Ловлю выпавшую из хвостика бирюзовую прядь и, как пружинку, накручиваю на палец.
— Одновременно или по очереди? — на полном серьёзе интересуюсь я, потому что реально не помню того дня. Прошлая осень выдалась тяжёлой на события, вот меня и несло туда, куда и господин Сусанин не захаживал. Одним бухлом дело не обходилось. Травка тоже присутствовала в рационе. За неё тогда я, кстати, и загремел впервые в обезьянник, где после стал частым гостем.
Меня хмуро шлёпают по руке, заставляя выпустить волосы.
— Свечку не держала, знаешь ли. И, как мне думается, твои одноразовые перепихоны на данный момент не лучшая тема для обсуждения. А то я вот настолько… — мне наглядно показывают жестом "чуть-чуть". — В шаге от того, чтобы передумать и не связываться с тобой.
— Я тебе передумаю! — тянусь к ней за новой порцией поцелуев, но мои губы ловят в полете. И совсем не так, как мне того бы хотелось.
— Ути божечки, какая милая уточка, — умиляется Мальвина, хихикая.
— Хочу ещё… — жалобно корчу моську. — Всего один чмок.
Какой там. Мы оба прекрасно понимаем, что на одном поцелуе дело не закончится. И твою мать, как же сильно я этого хочу…
— Не а.
— Ну пожа-а-алуйста…
— На сегодня достаточно.
— Не будь скрягой. Что тебе, жалко что ли немного нежности?

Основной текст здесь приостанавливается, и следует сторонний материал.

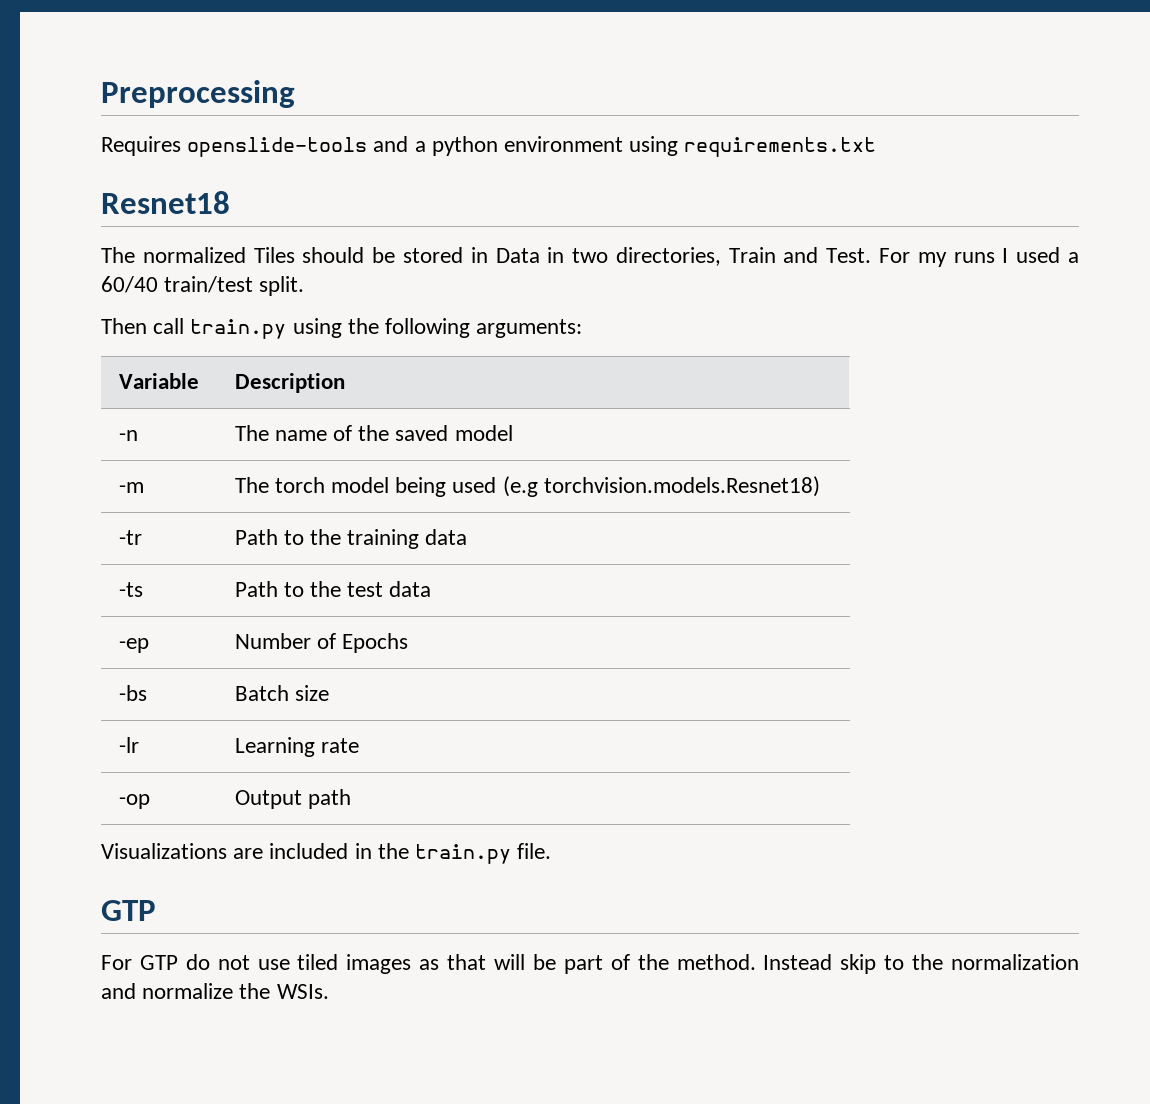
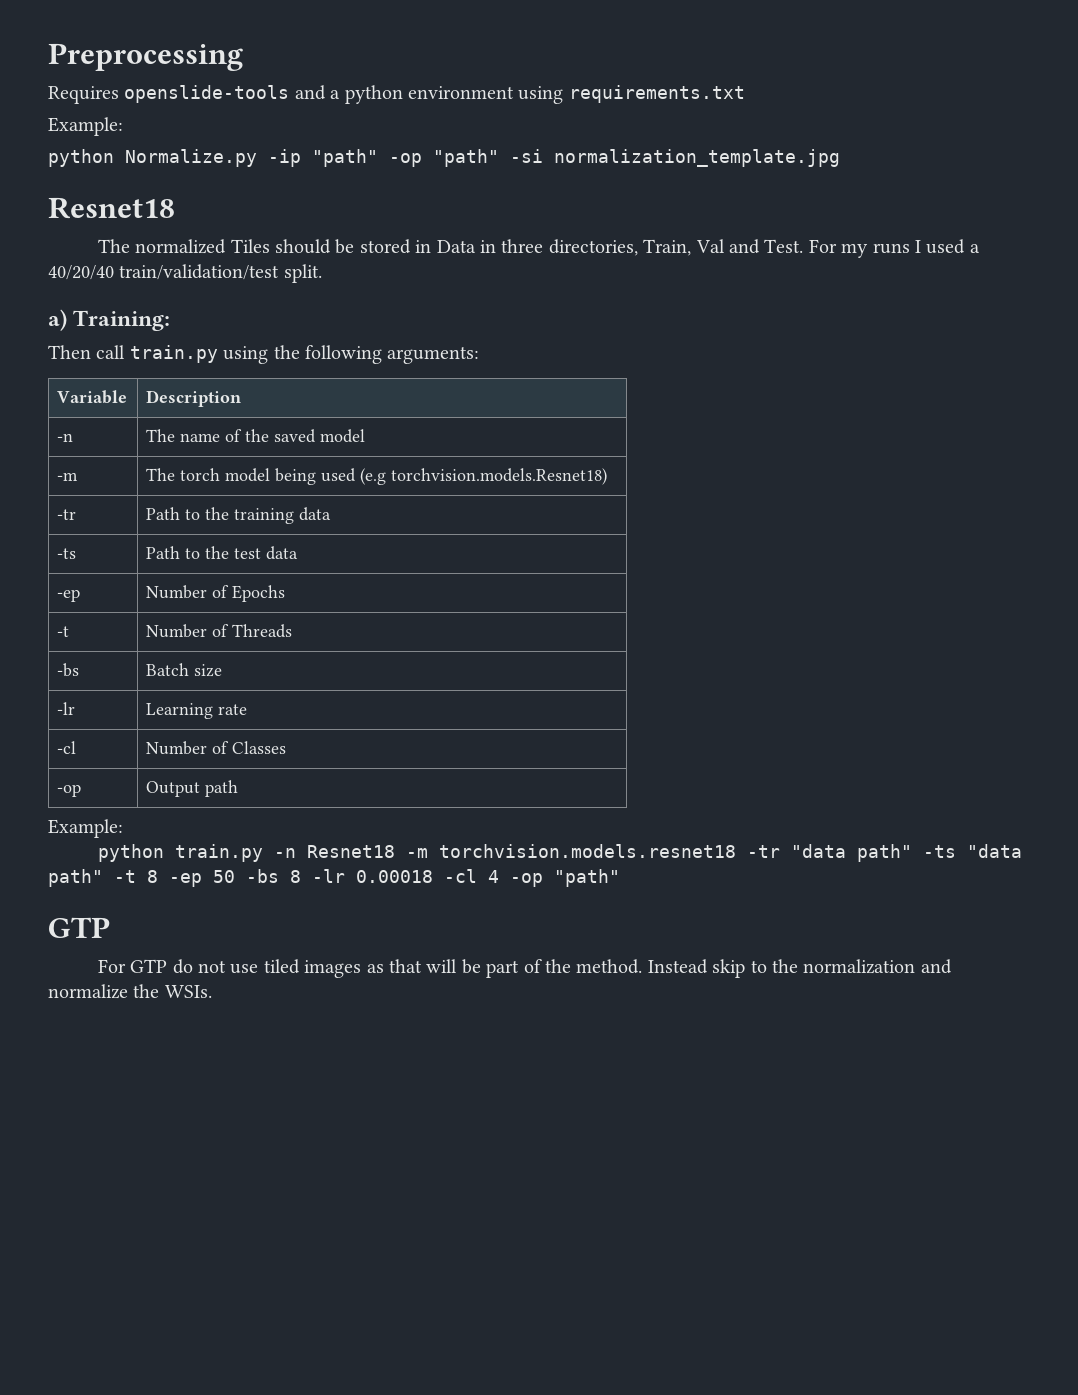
  Requires openslide-tools and a python environment using requirements.txt
+ Example:
+ python Normalize.py -ip "path" -op "path" -si normalization_template.jpg
- The normalized Tiles should be stored in Data in two directories, Train and Test.
+ The normalized Tiles should be stored in Data in three directories, Train, Val and Test.
- For my runs I used a 60/40 train/test split.
+ For my runs I used a 40/20/40 train/validation/test split.
+ a) Training:
+ -t | Number of Threads
+ -cl | Number of Classes
  -op | Output path
- Visualizations are included in the train.py file.
+ Example:
+ python train.py -n Resnet18 -m torchvision.models.resnet18 -tr "data path" -ts "data path" -t 8 -ep 50 -bs 8 -lr 0.00018 -cl 4 -op "path"

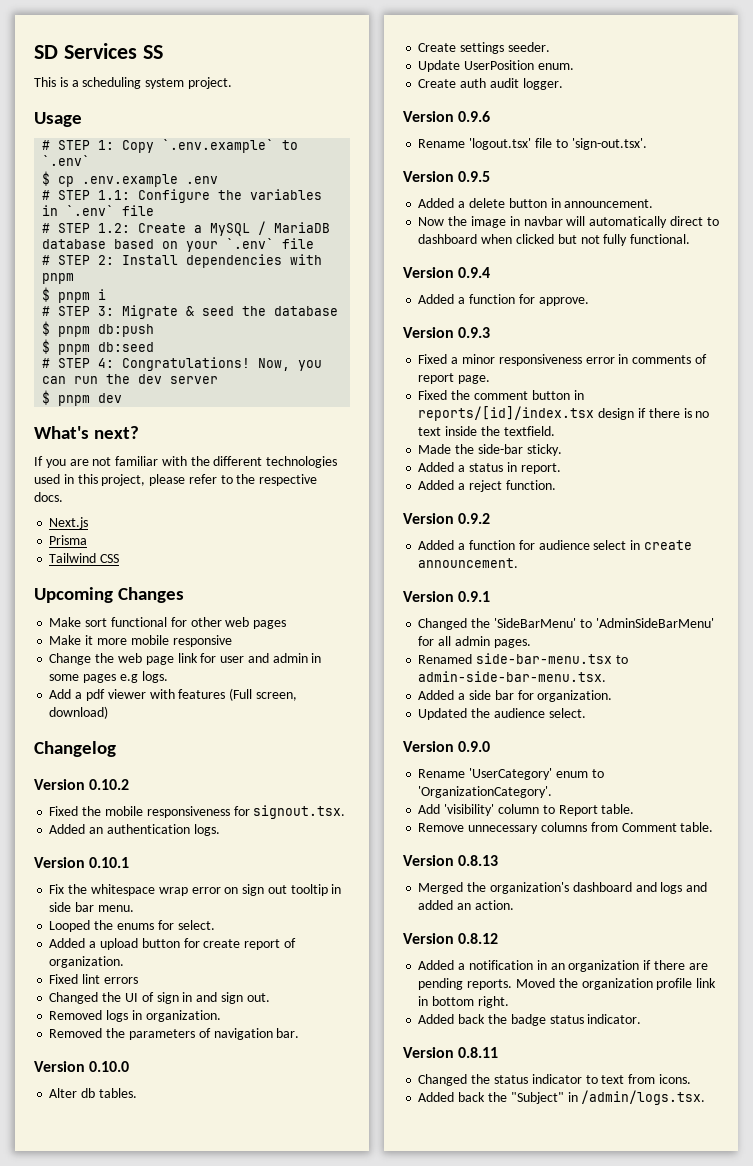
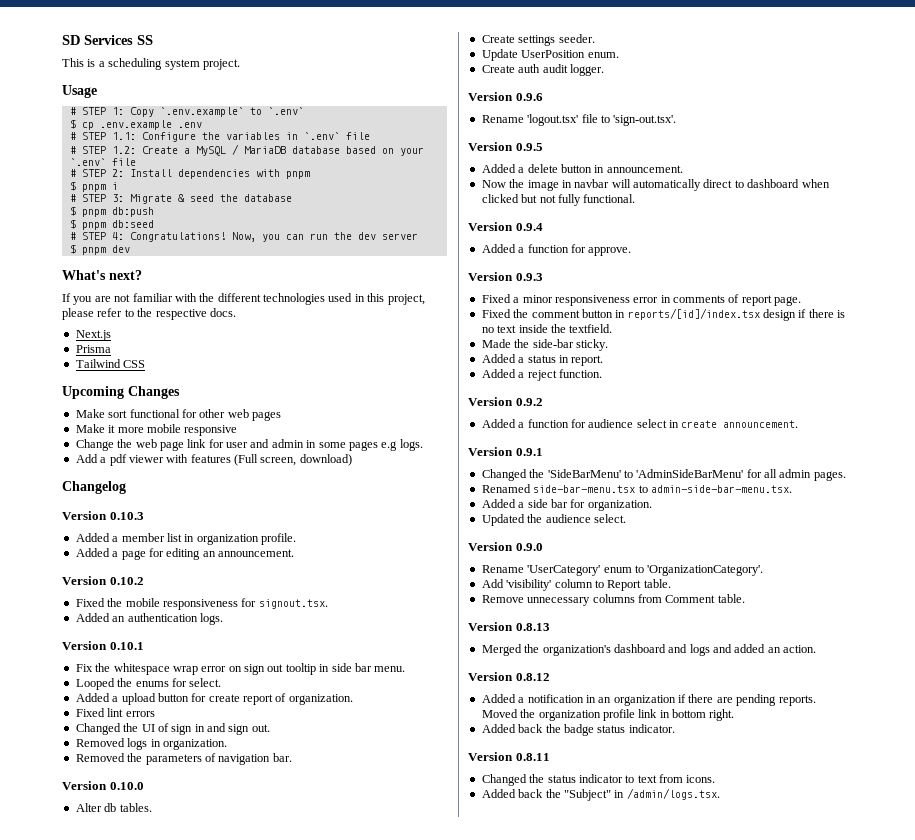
+ Version 0.10.3
+ Added a member list in organization profile.
+ Added a page for editing an announcement.

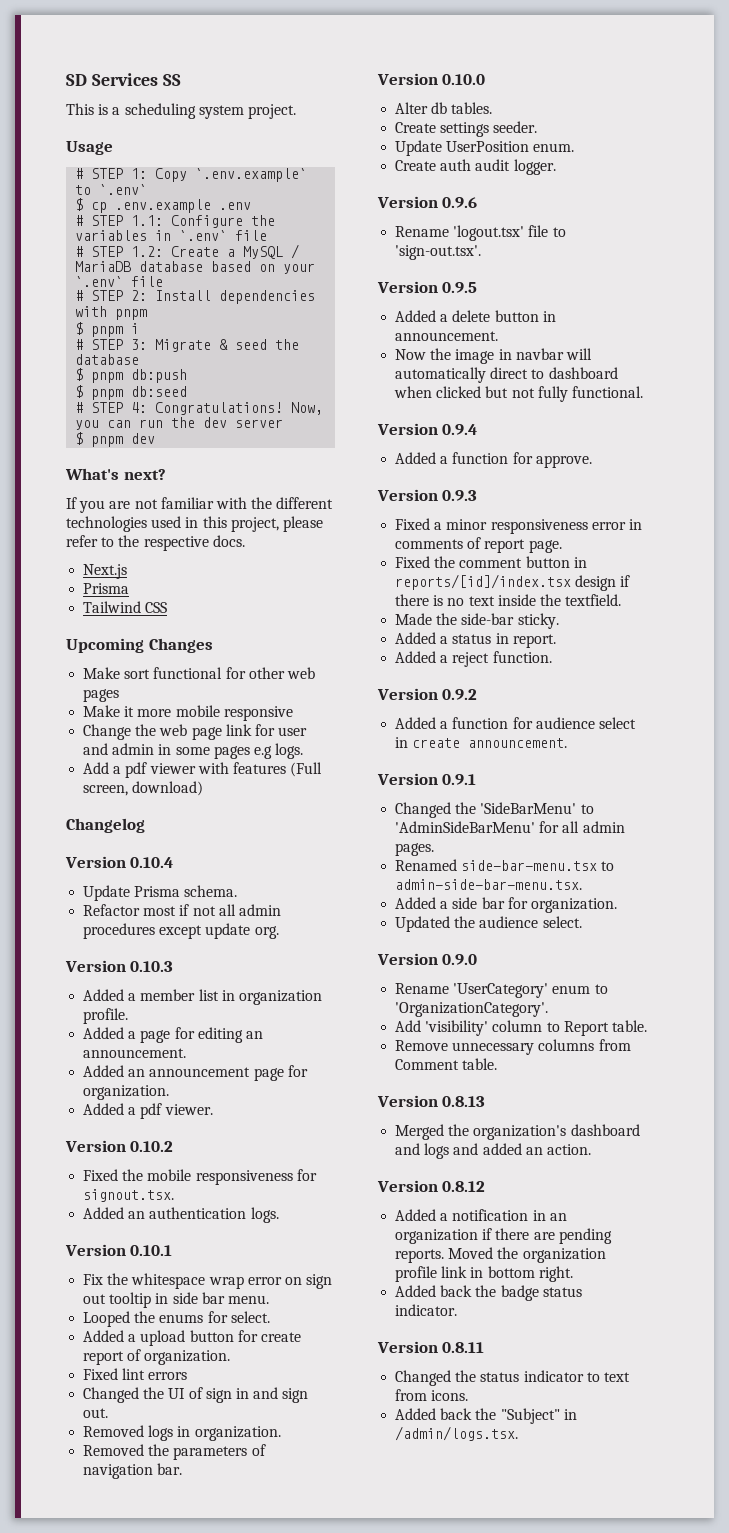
+ Version 0.10.4
+ Update Prisma schema.
+ Refactor most if not all admin procedures except update org.
+ Added an announcement page for organization.
+ Added a pdf viewer.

— Тормози, говорю. Я не лесная нимфа, по улицам с голой задницей бегать не собираюсь.
— Свежий воздух вообще-то полезен для здоровья. Секс тоже. Прикинь, двойная польза одним махом, а?
Чисто глумлюсь, кайфуя на тем, как она злится.
— Слушай, извращенец. Угомонись, пока не зафутболила тебя обратно во френдзону.
Ну вот. Опять извращенец.
— И это будет самый короткий роман в истории человечества.
— А у нас чё, уже роман?
— Да мне похрен, как ты это называешь. Главное, я заполучил то, что желанней всего, — сгребаю в охапку, чтобы она не смогла убежать. — Тебя.
— Сильно-то не борзей, — фыркает пыхтящий ёжик, но фыркает пунцовея. Ей нравится это слышать. — А то себя обратно заберу.